How to beat the Airsoft Scammers 23/03/2017

The Scammers of the Internet seem to have become aware of the Airsoft community lately, with a noticeable increase in reports of people being conned on social media, forums etc. They’ve obviously worked out that the value of  used Airsoft guns is fairly high, and they could stand to make a fair bit of money from us.

It seems that the current method is to sell an item to an unsuspecting buyer, then trick them into using an unprotected  payment method such as a Bank Transfer,  PayPal “Friends and Family”  or a Paypal money “pool” rather than a normal PayPal address.   You should only use these methods if you know someone personally and know you can trust them.

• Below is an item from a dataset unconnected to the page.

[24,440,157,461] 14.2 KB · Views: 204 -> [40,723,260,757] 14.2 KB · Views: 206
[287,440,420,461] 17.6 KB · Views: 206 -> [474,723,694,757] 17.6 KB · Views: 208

The item often isn’t even theirs to sell, as in many cases the auction text and images are stolen from elsewhere on the net.  Once they have your money the seller obviously never sends the item, and then becomes unresponsive to the buyers queries when it doesn’t arrive.

Frustrating as it may seem, there’s is almost no point whatsoever trying to bring the scammers to justice.  They are most likely using a fake or stolen identity which along with anonymising internet IP services and bogus email addresses will make it difficult, if not impossible to track them down.

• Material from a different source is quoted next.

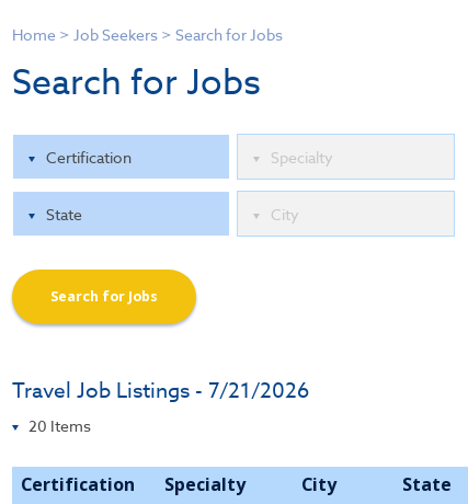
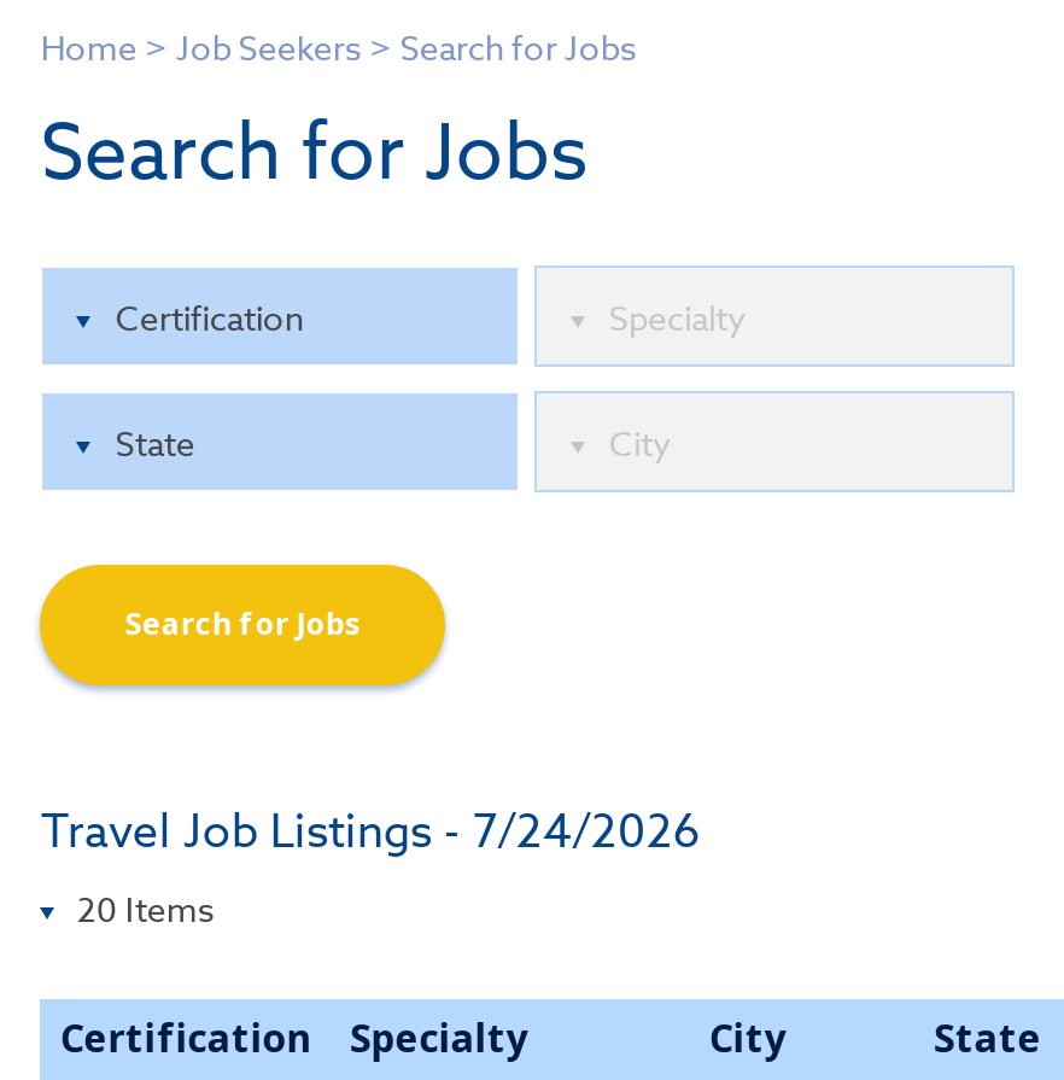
[12,376,310,404] Travel Job Listings - 7/21/2026 -> [41,799,699,862] Travel Job Listings - 7/24/2026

So if if the unthinkable actually happens to you and you get scammed when buying used Airsoft stuff online, what should you do?  Well the first step should be to contact us or whichever platform you are using to let them know you’re having a problem-  That way the seller can be prevented from doing it to others.  Then you should do whichever of the following steps applies to you:

For Airsoft Guns:  Claim a Chargeback

The best chance of recovering your money when a gun sale goes wrong is to tell your card issuer what’s happened as soon as possible and ask them to start a chargeback claim.

What’s a Chargeback?

Chargeback is a  scheme which gives you a chance of getting your money back from your bank if you don’t receive the goods you’ve paid for.   This is NOT a legal requirement for the card processors to do this, but a part of Visa, Mastercard and Amex’s internal policies, under which you have 120 days to claim.

A Prefired Chargeback success story

One of our unsuspecting users contacted us about a seller who had disappeared offline after their item never arrived.  With a bit of support from our team he managed to get his money back in full!

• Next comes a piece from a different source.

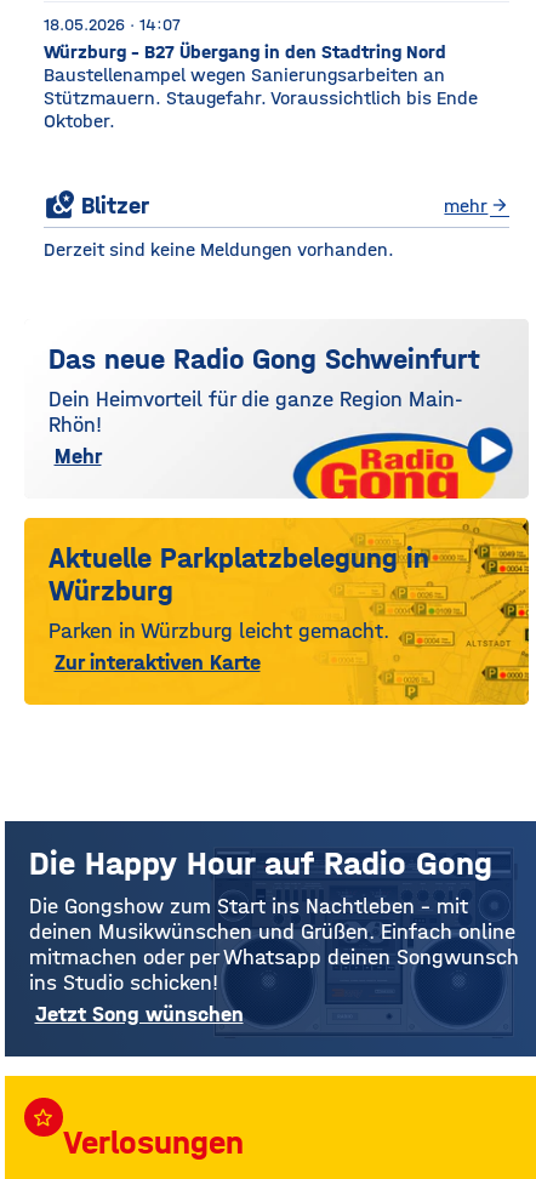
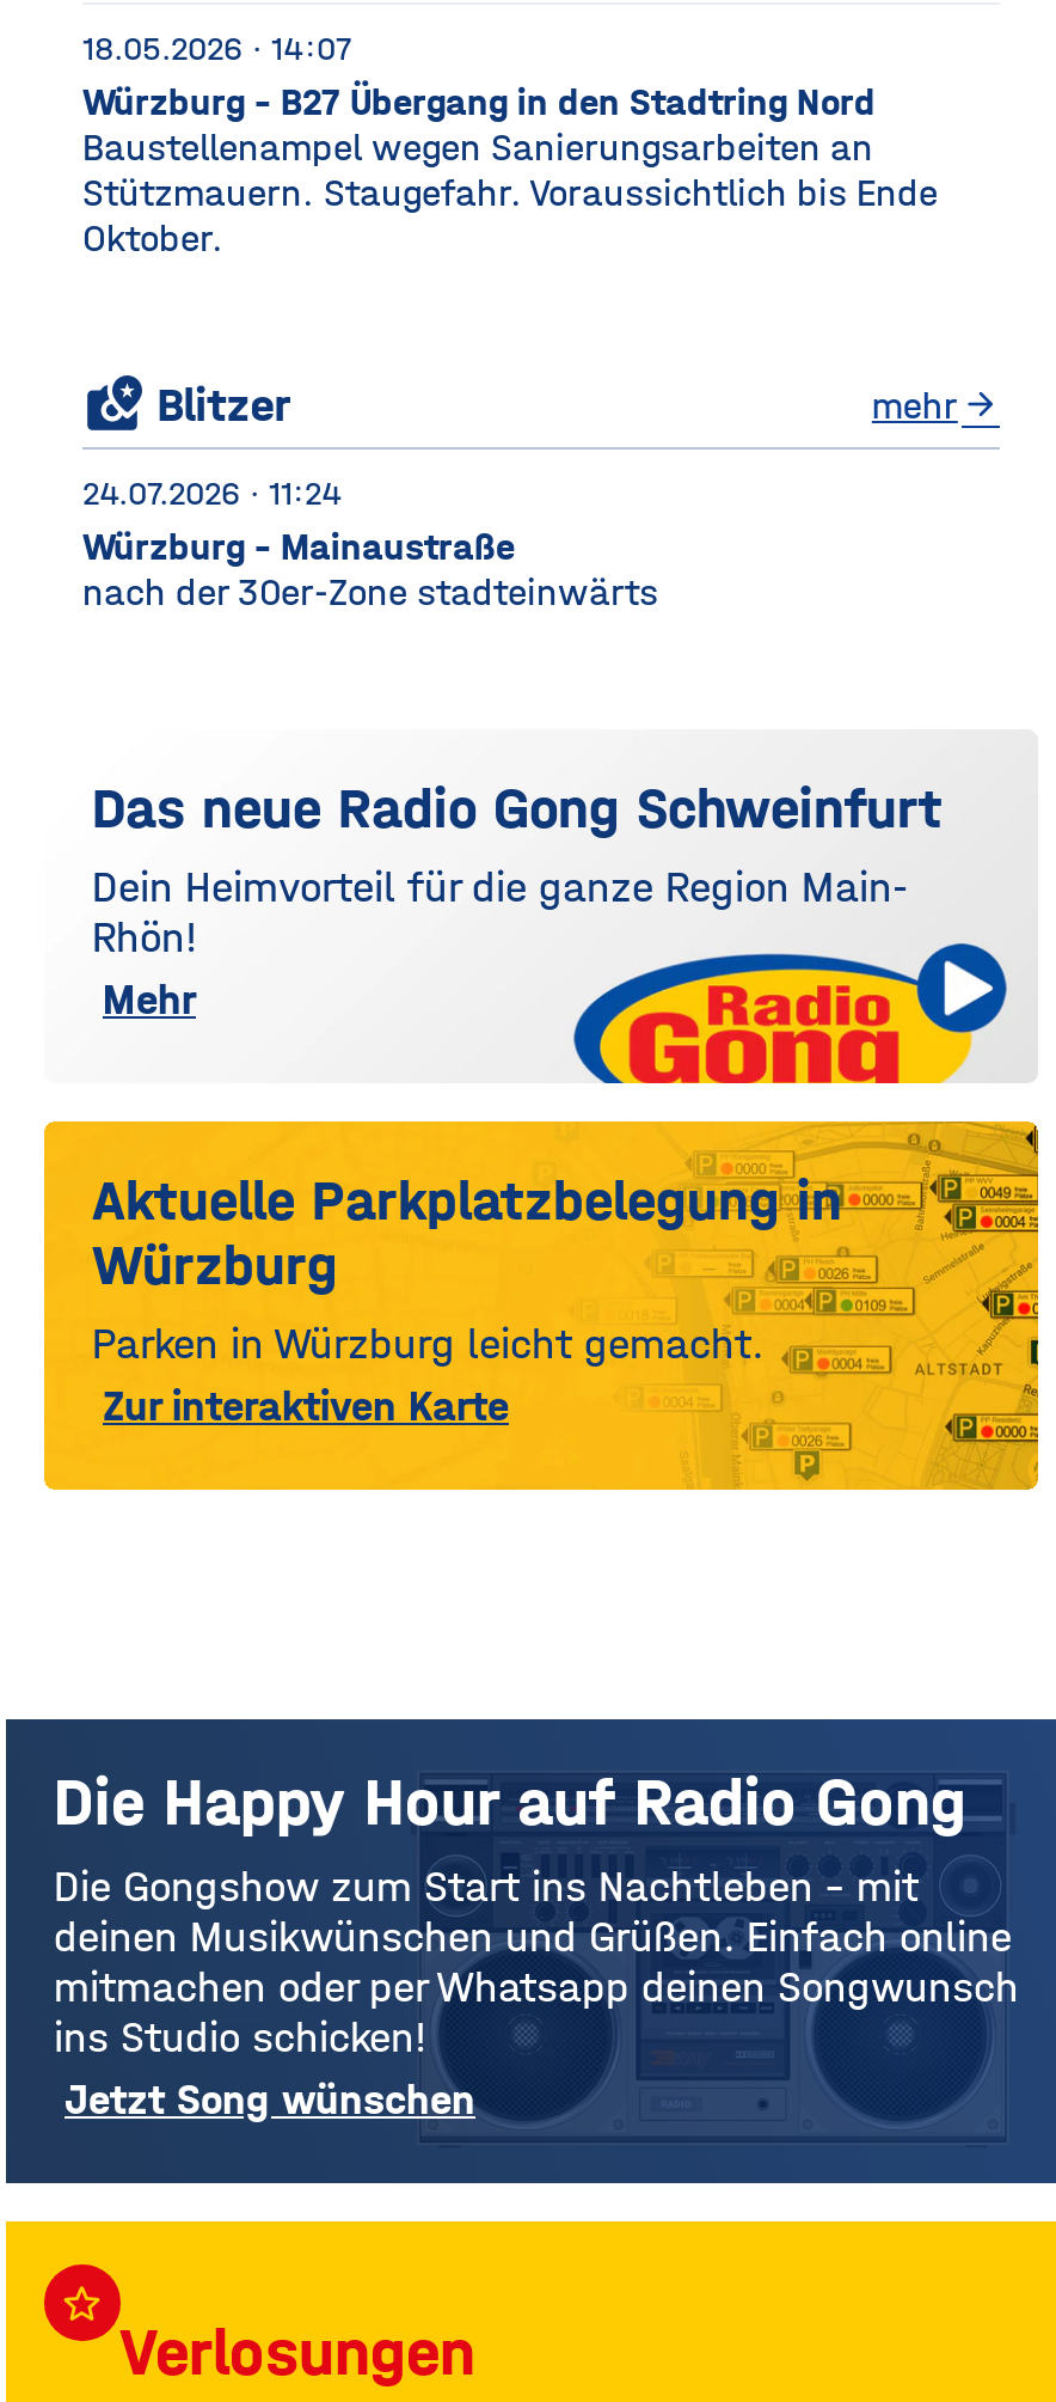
[44,238,394,261] Derzeit sind keine Meldungen vorhanden. -> [82,474,658,616] 24.07.2026 · 11:24 | Würzburg - Mainaustraße | nach der 30er-Zone stadteinwärts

I would just like to thank you for your help as without I would have been hopeless, after ringing paypal the only solution was to contact the card issuer and I have just rung them and I have been accepted a chargeback on the payment and will be receiving my money back within 1-10 days! Thanks you once again!

So it does work and it’s that’s why we consider it the first port of call for Airsoft Gun purchases that have gone wrong.

Please note:  The chargeback system only applies to puchases made by credit/debit card, NOT bank transfers, which are unprotected.

For Non Gun sales:  File a dispute claim with PayPal

Whilst it doesn’t hurt to try this, if you paid by “Friends and Family” you’re not very likely to get much help from PayPal, as payments made using this option are not eligible for Buyer Protection.  It’s best to contact them by phone so you can explain the situation to a real person as this can prove to be more effective in getting a positive outcome.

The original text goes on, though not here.